*** Recorded information ***
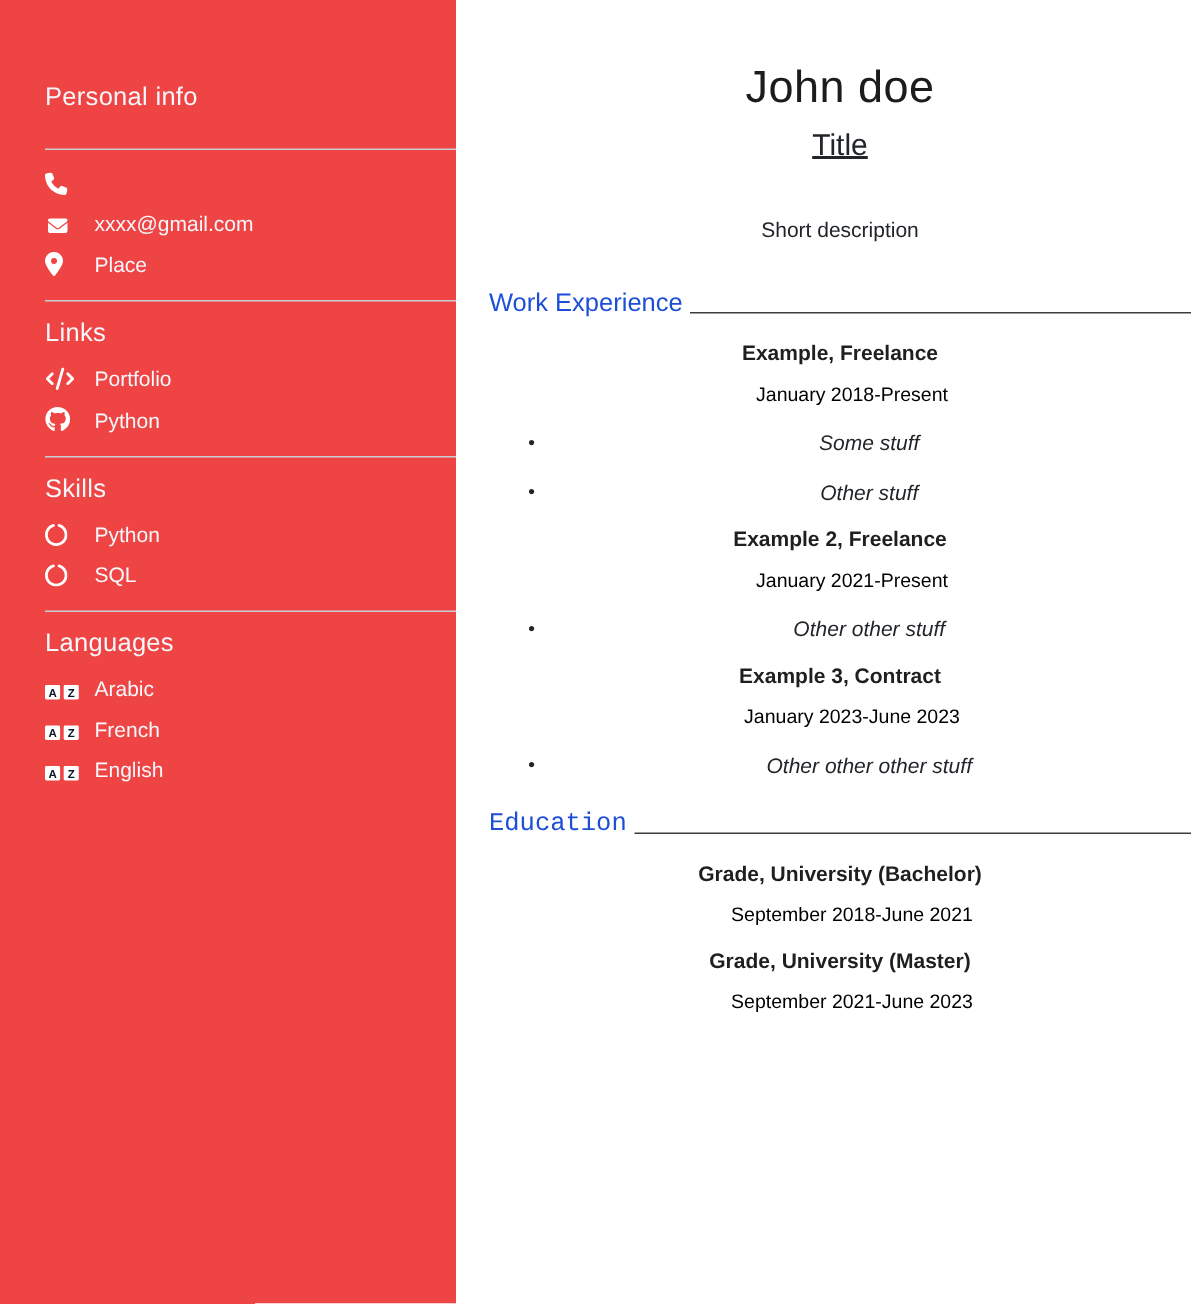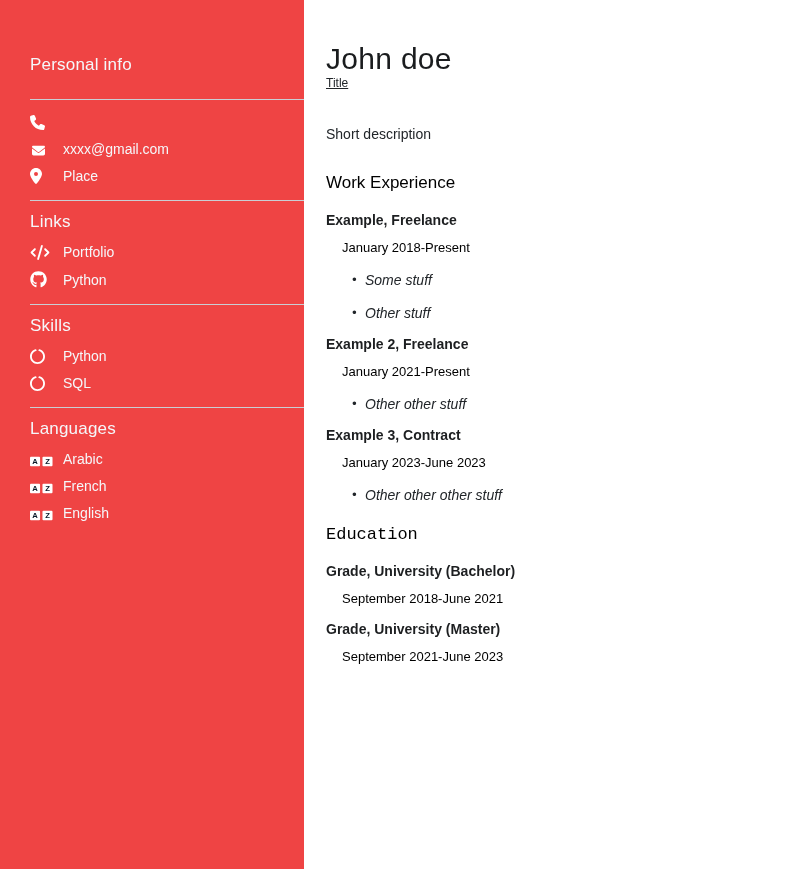--- a/index.html
+++ b/index.html
@@ -57,6 +57,7 @@
   .main {
     flex: 1;
     padding: 42px 0 0 22px;
+    text-align: center;
   }
   .name {
     margin: 0;

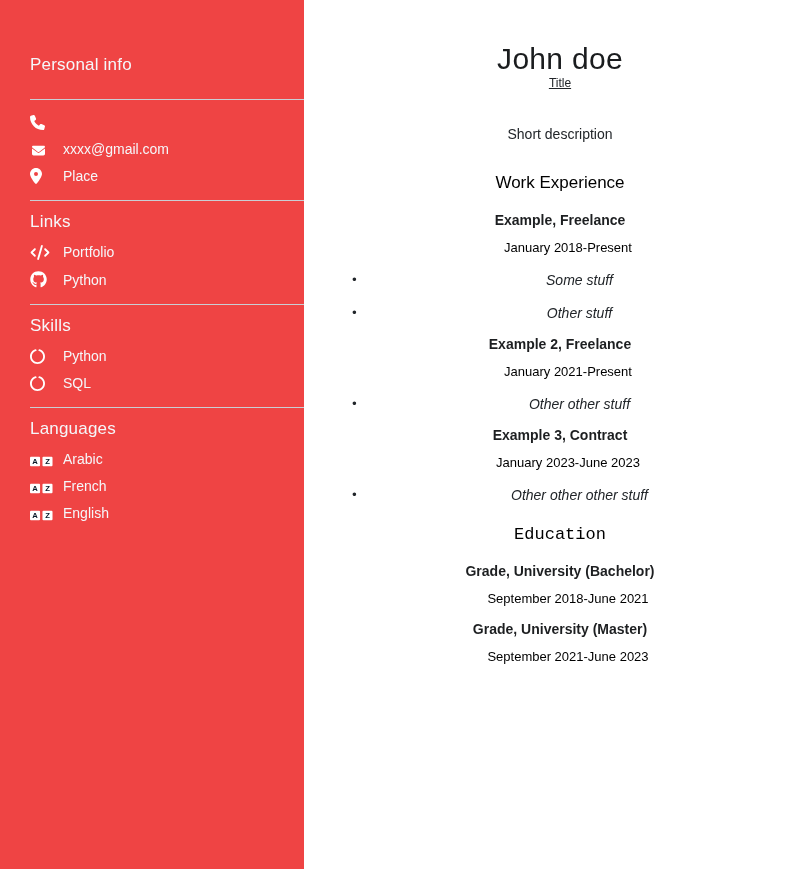--- a/index.html
+++ b/index.html
@@ -66,7 +66,7 @@
     color: #1a1c1e;
     letter-spacing: 0.3px;
   }
-  .job-title { font-size: 12px; color: #212529; text-decoration: underline; }
+  .job-title { margin-top: 10px; font-size: 20px; color: #212529; text-decoration: underline; }
   .description { margin-top: 36px; font-size: 14px; color: #212529; }
   .section-heading {
     display: flex;

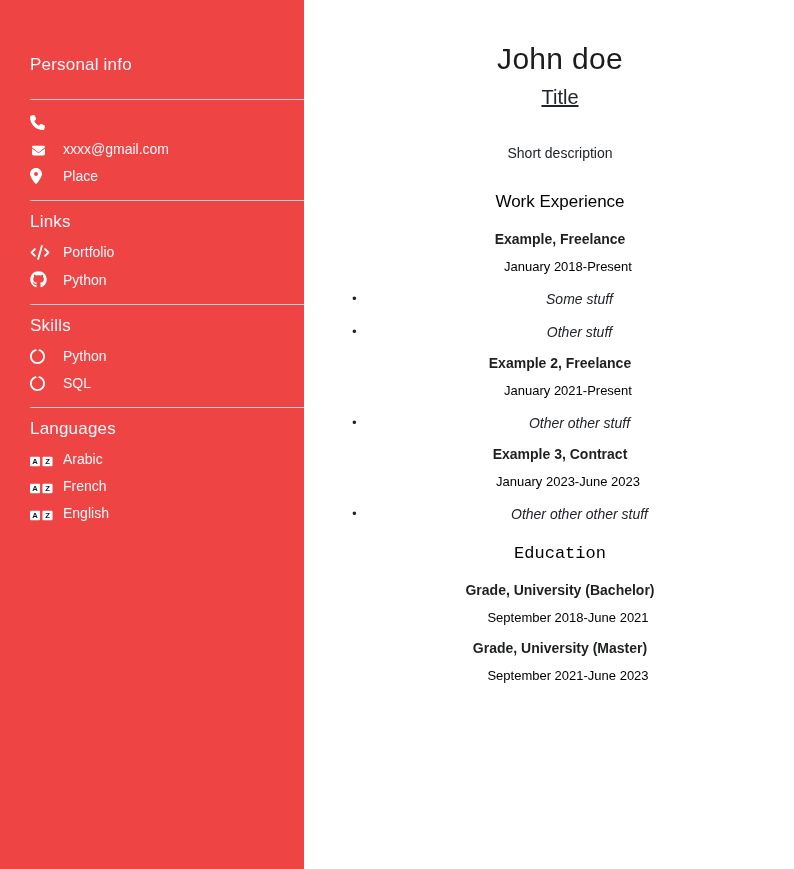--- a/index.html
+++ b/index.html
@@ -72,8 +72,7 @@
     display: flex;
     margin-top: 31px;
     font-size: 17px;
-    color: #000000;
-    flex-direction: column;
+    color: #1d4ed8;
   }
   .edu-heading { margin-top: 22px; font-family: Liberation Mono, monospace; }
   .section-line {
*** End of Recorded information ***
§ Problem to work on
Take the lines from the one holding "10px; font-size: 20px;" through the final line of the records above and output them exactly, both ends included, excluding pictures.

§ Exercise result
+  .job-title { margin-top: 10px; font-size: 20px; color: #212529; text-decoration: underline; }
   .description { margin-top: 36px; font-size: 14px; color: #212529; }
   .section-heading {
     display: flex;

--- a/index.html
+++ b/index.html
@@ -72,8 +72,7 @@
     display: flex;
     margin-top: 31px;
     font-size: 17px;
-    color: #000000;
-    flex-direction: column;
+    color: #1d4ed8;
   }
   .edu-heading { margin-top: 22px; font-family: Liberation Mono, monospace; }
   .section-line {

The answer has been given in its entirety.